I don't want to go deep into the details of the implementation of each class. Just to cover the most interesting items:
- The
System.IO.FileSystemInfo
class is used as a source of file
system items attributes
protected internal abstract FileSystemInfo FileSystemInfo { get ; }
As file names allow much more special symbols than XML elements
do, encoding is required:
public override string Name
{
get { return XmlConvert.EncodeLocalName(FileSystemInfo.Name); }
}
The full path of files determines their equivalence:
public virtual string Path
{
get { return FileSystemInfo.FullName; }
}
public override bool IsSamePosition( XPathItem _item)
{
var fsi = _item as FileSystemItem;
return fsi != null && Path == fsi.Path;
}
Parent node, which in most cases correspond to a directory,
is responsible for getting the next and previous nodes. For this purpose the list of
files in this directory and the current index are stored in each DirectoryItem
instance.
Attribute items are flexible and can be positioned on any attribute
of a file or a directory. The AttributeInfo
class is a flyweight for each kind of attribute
(by and large they replicate properties of the FileSystemInfo
class). Flag attributes, such as Hidden, System etc., are considered false by default.
Console Utility
I also create a console utility xfiles, that uses FileSystemXPathNavigator
to evaluate
XPath expressions and make XSLT transformations on the file system. If executed with
/? argument, it shows the following information:
Evaluates XPath expression and performs XSLT trasformation on the local file system
Copyright: Boris Dongarov, 2012
Usage:
xfiles.exe [path] -xpath:<xpath-expression>
or
xfiles.exe [path] -xsl:<xslt-file>
where
path - a path to a file or a folder that will be a root of the XPath model (the current directory by default)

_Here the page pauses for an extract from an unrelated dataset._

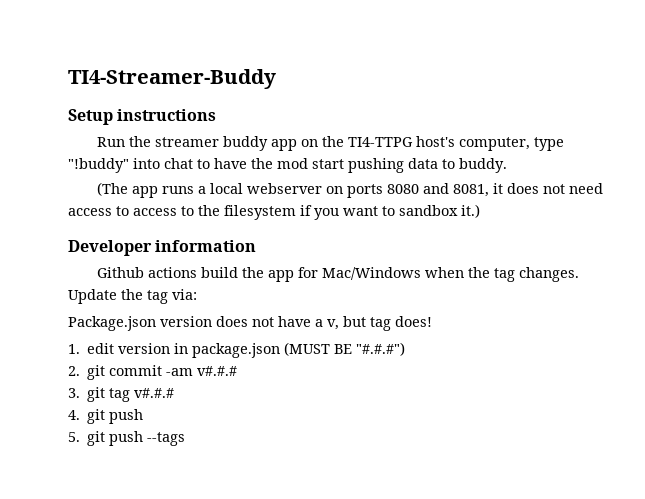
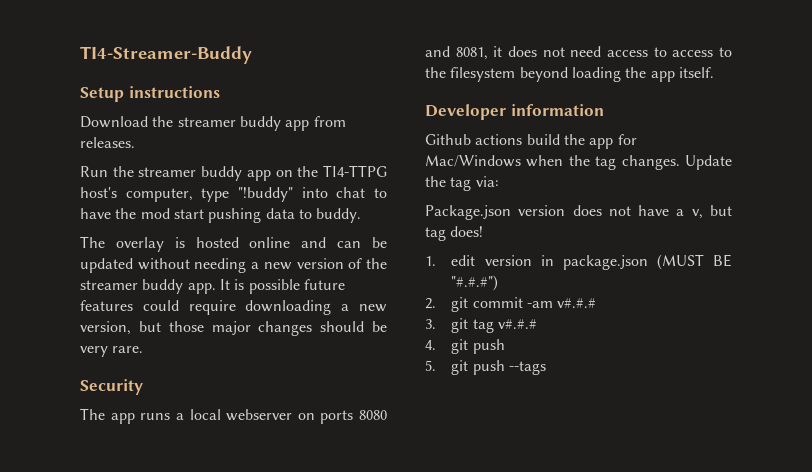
+ Download the streamer buddy app from releases.
- (The app runs a local webserver on ports 8080 and 8081, it does not need access to access to the filesystem if you want to sandbox it.)
+ The overlay is hosted online and can be updated without needing a new version of the streamer buddy app. It is possible future features could require downloading a new version, but those major changes should be very rare.
+ Security
+ The app runs a local webserver on ports 8080 and 8081, it does not need access to access to the filesystem beyond loading the app itself.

-xpath - an XPath expression to be applied to the file system
-xsl - a file name of the XSLT stylesheet to be applied to the file system
If neither option is specified, the XML will be rendered to the standard output
Some examples:
xfiles.exe
Shows the content of the current directory as XML.
xfiles.exe "C:\Program Files" -xpath:sum(//*[@Extension='.exe']/@Length)
Shows the total size of all executable files in the Program Files folder.
xfiles.exe "C:\Program Files" -xpath://*[@Temporary]/@FullName > tempfiles.txt
Writes the list of temporary files in the Program Files folder to the specified file.
xfiles C:\WINDOWS\SYSTEM32 -xsl:dirstructure.xslt > system32.htm
Transforms the content of the system directory to HTML using custom XSLT stylesheet.
Conclusion
I hope this article showed you the power of the XPathNavigator and will help you
to implement your own. Also you may find useful the utility xfiles and the approach
to working with files and directories that it provides. You can find all source
codes attached to this article.